## Task brief
Needed from the data below: all lines that contain the word "Titan".

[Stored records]

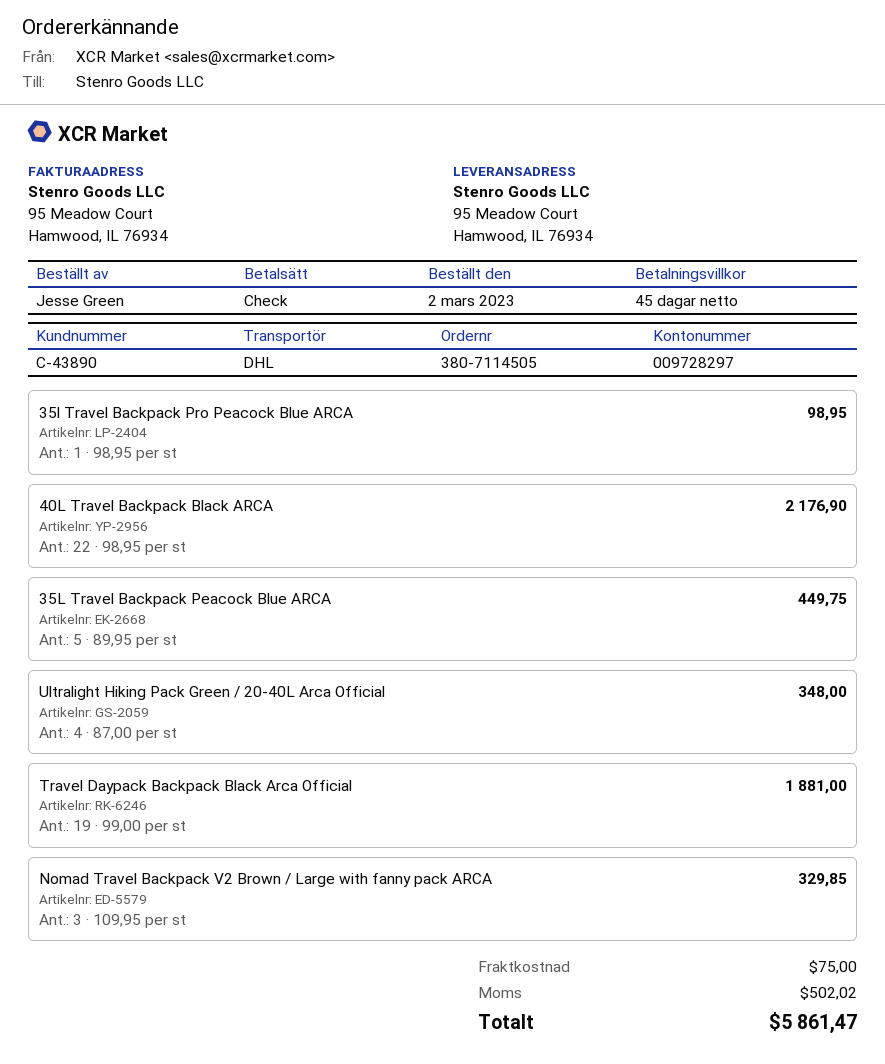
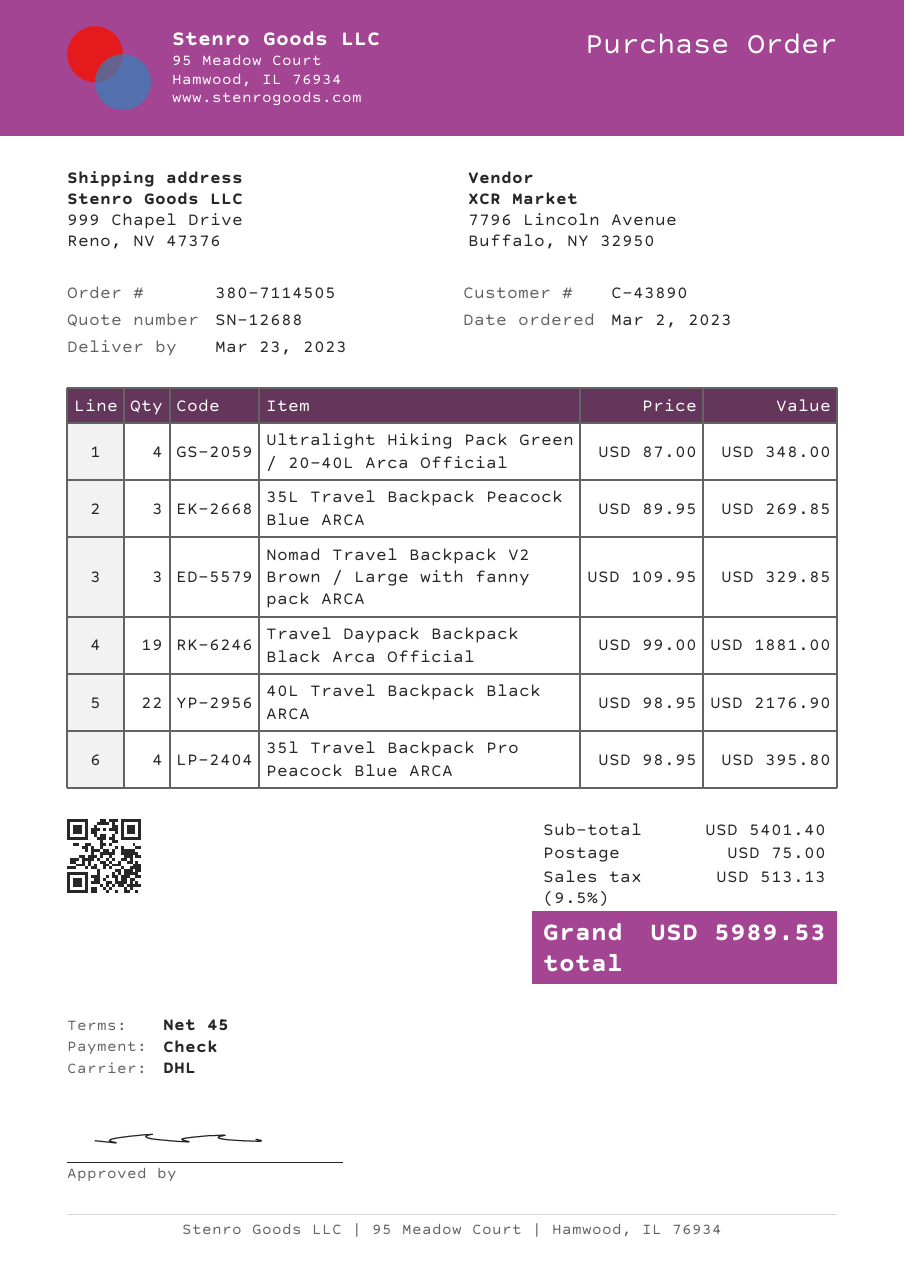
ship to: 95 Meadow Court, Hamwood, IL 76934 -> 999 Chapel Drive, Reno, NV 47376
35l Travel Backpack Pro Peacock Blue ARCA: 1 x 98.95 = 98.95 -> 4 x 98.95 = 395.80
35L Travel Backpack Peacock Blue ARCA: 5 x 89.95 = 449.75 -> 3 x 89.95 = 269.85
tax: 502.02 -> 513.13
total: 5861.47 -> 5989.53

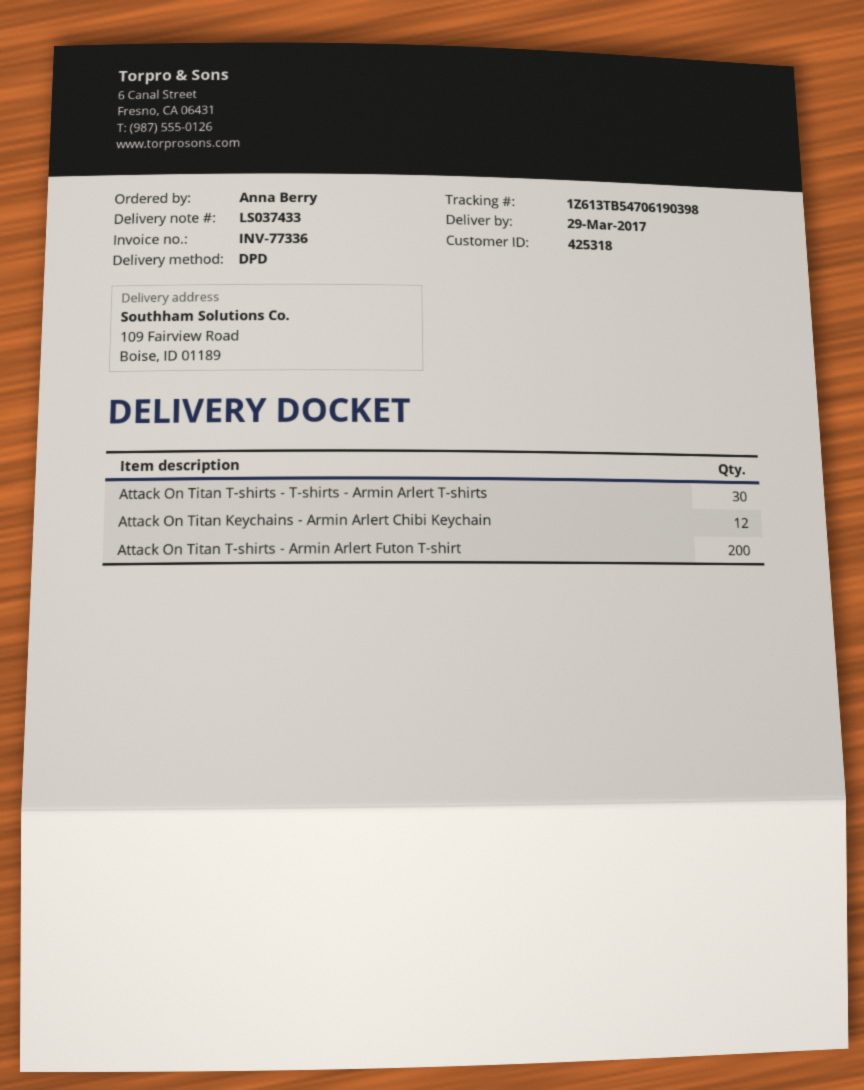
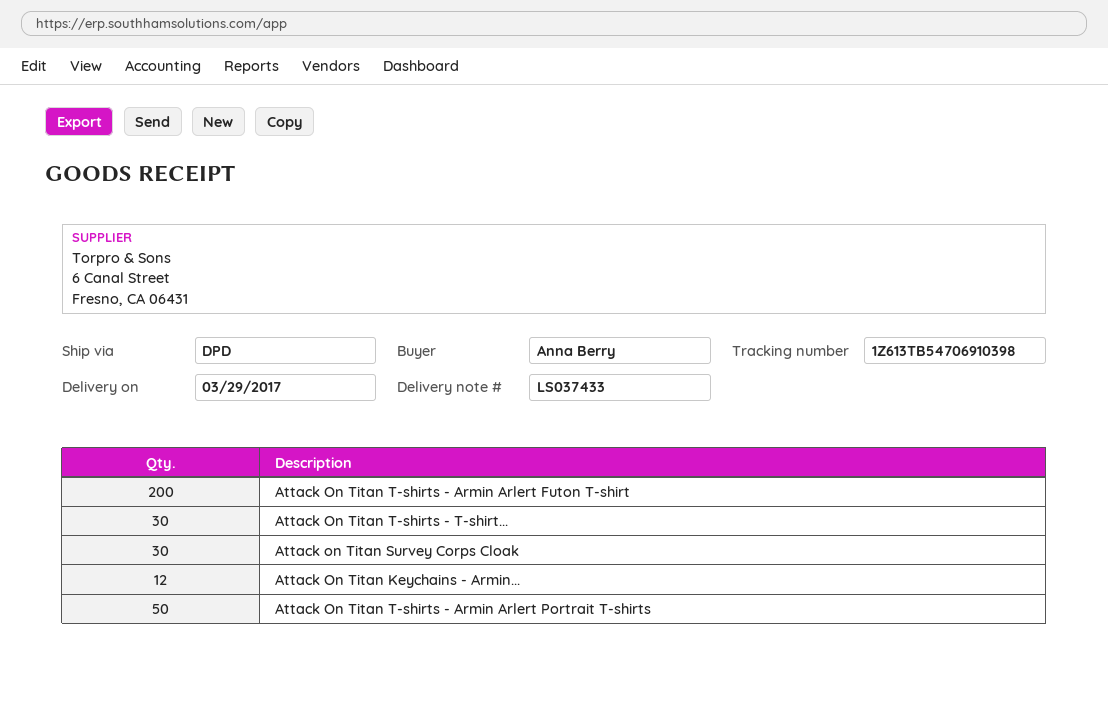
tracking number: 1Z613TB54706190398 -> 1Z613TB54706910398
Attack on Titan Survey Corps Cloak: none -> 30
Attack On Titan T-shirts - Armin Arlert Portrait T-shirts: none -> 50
---
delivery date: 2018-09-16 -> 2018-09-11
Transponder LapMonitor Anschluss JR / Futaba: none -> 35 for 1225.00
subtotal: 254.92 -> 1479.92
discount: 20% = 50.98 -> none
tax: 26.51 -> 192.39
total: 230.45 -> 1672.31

## Task response
Attack on Titan Survey Corps Cloak: none -> 30
Attack On Titan T-shirts - Armin Arlert Portrait T-shirts: none -> 50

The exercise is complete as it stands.